I was sent for a MRI. The results sealed my fate about my patients. As much as I hated to stop taking care of them and working every day, I had to take care of myself. I suffered a complete tear of my right rotator cuff with a tear in the bicep tendon. The only treatment was surgery. The surgery needed to be done as soon as possible because the doctor could not keep my pain under control in order for me to maintain my daily life. It was hard to step away from hospice, but if I’m not healthy, then I can’t work and give my patients the care they deserve.

I had surgery Dec. 22. My first OT session was Christmas Eve. I made it through the OT session ok, but after I got home my pain and nausea went haywire. Poor Hazel, who was still recovering herself, had to try to manage the pain and nausea. She had to do my OT exercises while I cried through them due to the excruciating pain. Christmas morning was better and we went to her parent’s for Christmas. I lost track of several days during that time. I was just trying to do my OT, and keep the pain and nausea at bay.
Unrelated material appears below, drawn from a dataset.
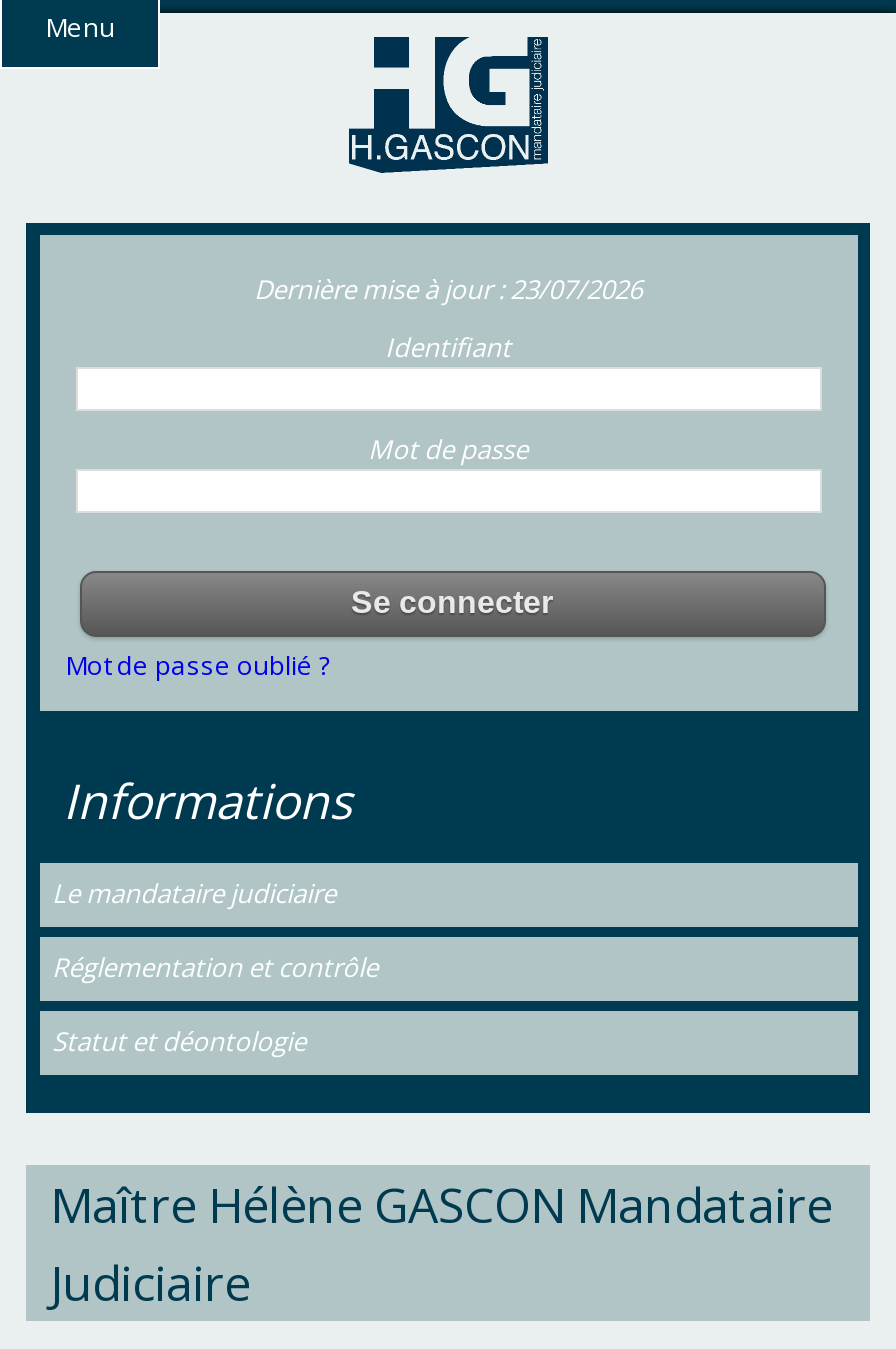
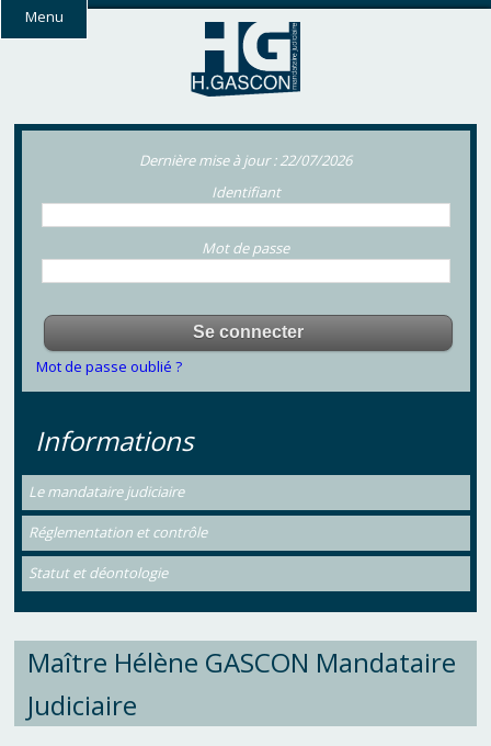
[254,271,642,307] Dernière mise à jour : 23/07/2026 -> [139,151,352,170] Dernière mise à jour : 22/07/2026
 Plus, the holidays are hell for me. I miss my mom every day and the holidays make that pain worse. Time does not heal the pain and lose, it only makes it a little more bearable. I hate November and December. But I try hard to be cheerful during the holidays. But if I could, I would fast forward through the holidays. No matter what life throws at you, you have to find a way to muddle through. I rely on Hazel heavily for her positivity and her making me get up and do stuff. Even if it’s going to get me a fountain Diet Coke….I got up and did something.

I sit here now, after going to multiple doctor appointments and therapy sessions, and think there is a reason I am going what I am going through. I may not know the reason yet, but when it is time, the reason will be known. Until then, I’m ‘Beautifully Broken’.